### Data extract
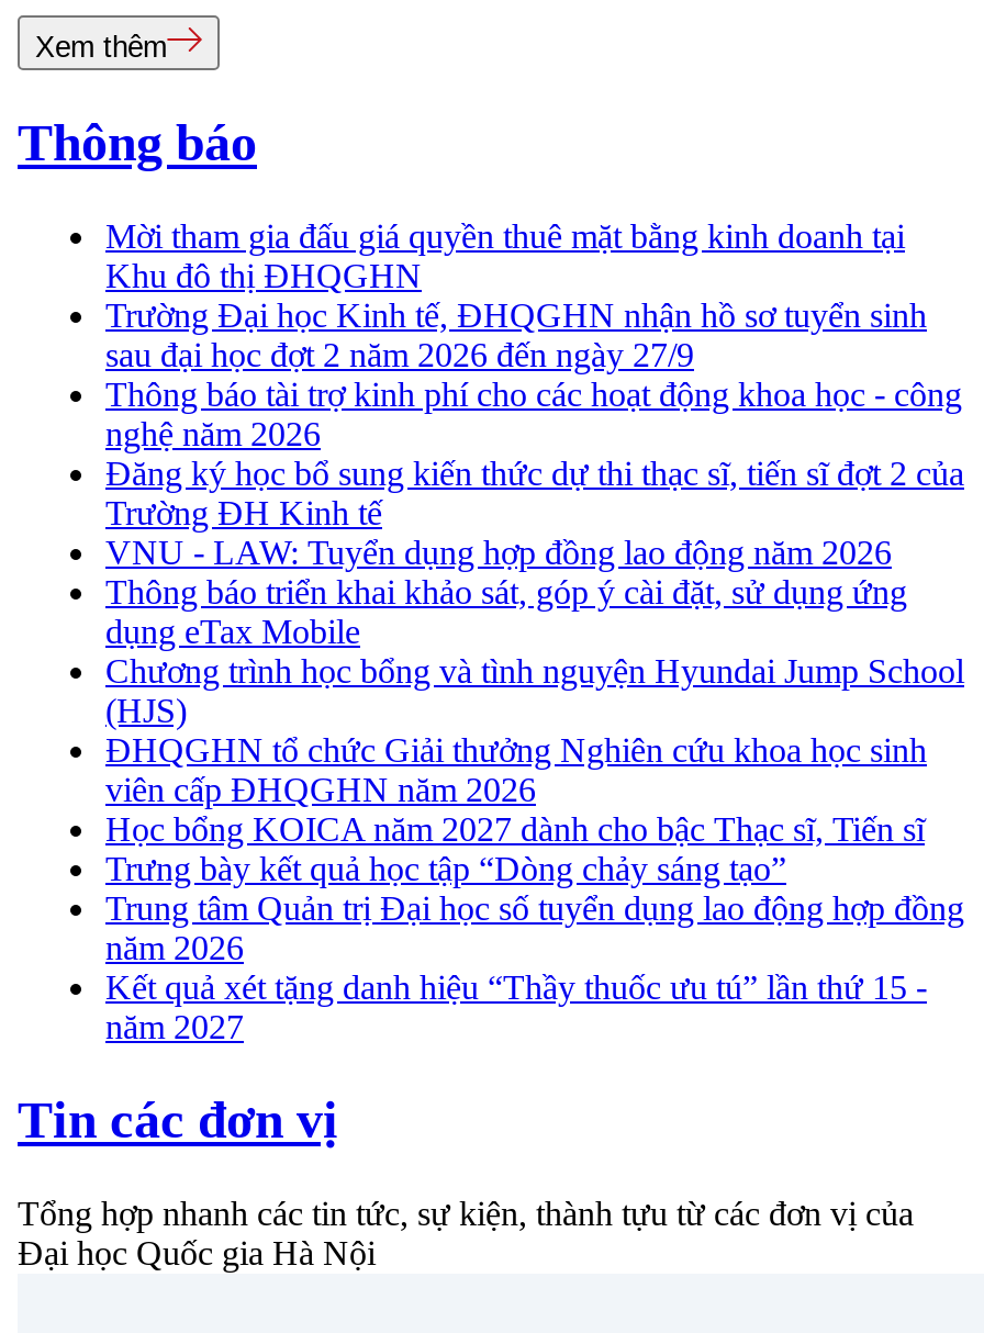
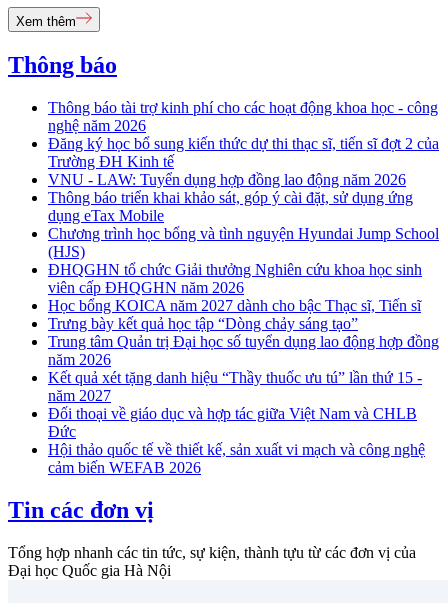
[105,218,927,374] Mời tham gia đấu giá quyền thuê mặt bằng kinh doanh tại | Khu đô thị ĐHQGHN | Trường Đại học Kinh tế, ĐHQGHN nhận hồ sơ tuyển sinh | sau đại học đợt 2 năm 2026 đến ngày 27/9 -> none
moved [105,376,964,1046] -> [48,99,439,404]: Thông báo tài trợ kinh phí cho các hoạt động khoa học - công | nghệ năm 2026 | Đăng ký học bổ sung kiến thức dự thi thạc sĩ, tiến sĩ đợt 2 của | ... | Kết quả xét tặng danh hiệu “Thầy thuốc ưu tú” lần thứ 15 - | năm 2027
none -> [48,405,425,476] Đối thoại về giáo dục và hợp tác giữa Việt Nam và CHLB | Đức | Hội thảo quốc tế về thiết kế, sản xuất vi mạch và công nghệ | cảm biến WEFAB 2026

--

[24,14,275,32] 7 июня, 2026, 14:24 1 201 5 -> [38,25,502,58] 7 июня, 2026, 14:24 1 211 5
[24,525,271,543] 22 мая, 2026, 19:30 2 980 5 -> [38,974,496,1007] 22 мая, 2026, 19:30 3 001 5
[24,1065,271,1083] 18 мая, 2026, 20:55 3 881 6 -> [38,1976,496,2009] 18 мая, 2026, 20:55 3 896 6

--

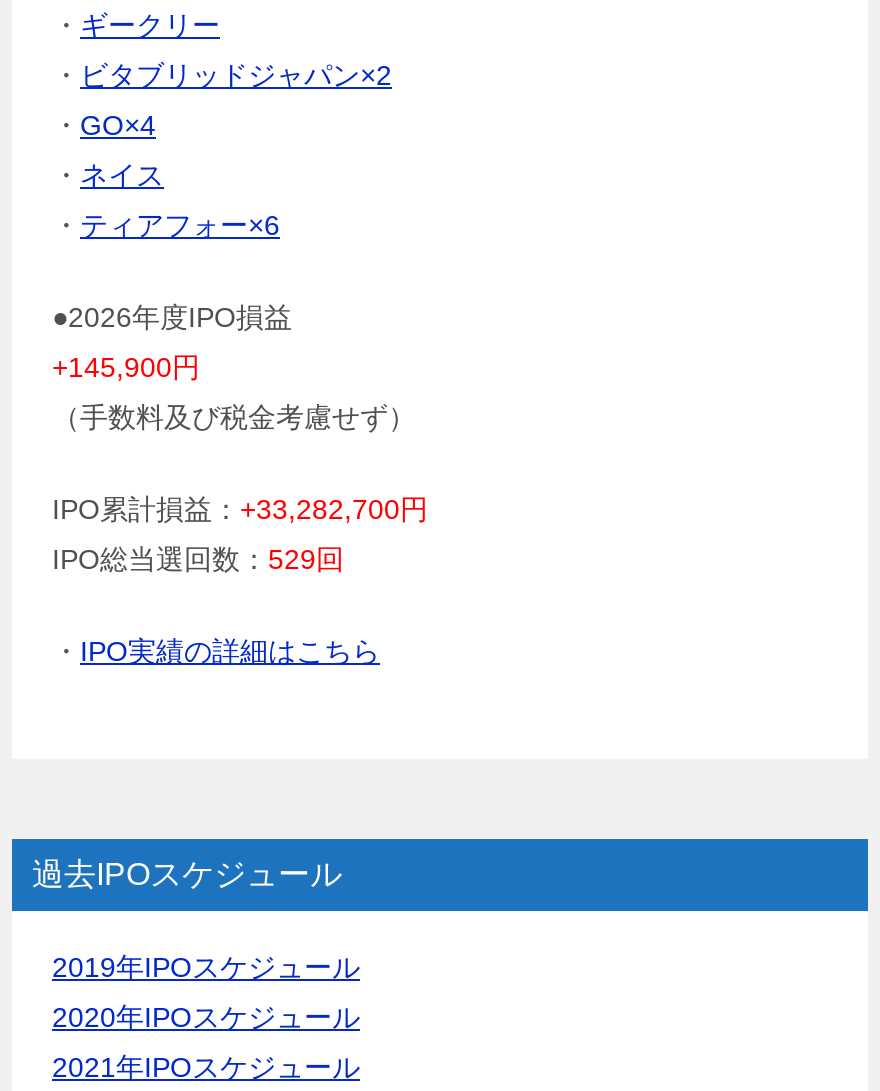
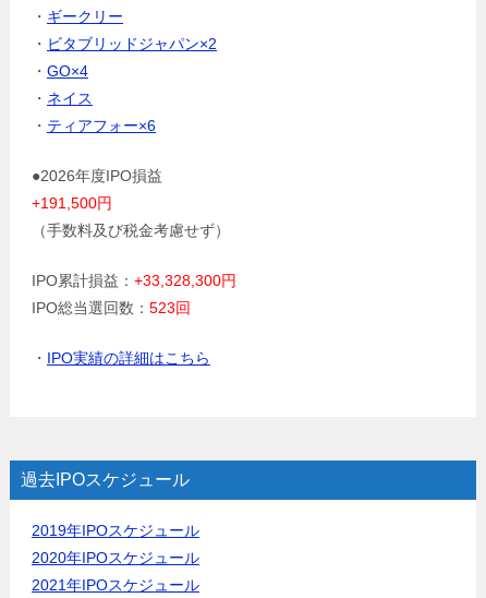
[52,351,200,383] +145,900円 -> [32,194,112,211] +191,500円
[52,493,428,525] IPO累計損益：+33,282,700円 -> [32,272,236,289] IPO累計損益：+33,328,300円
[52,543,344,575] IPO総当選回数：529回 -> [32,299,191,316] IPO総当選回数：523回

### Task to carry out
Please tally the lines of the material that contain the word "none", then give the total alone.

### The completed task
2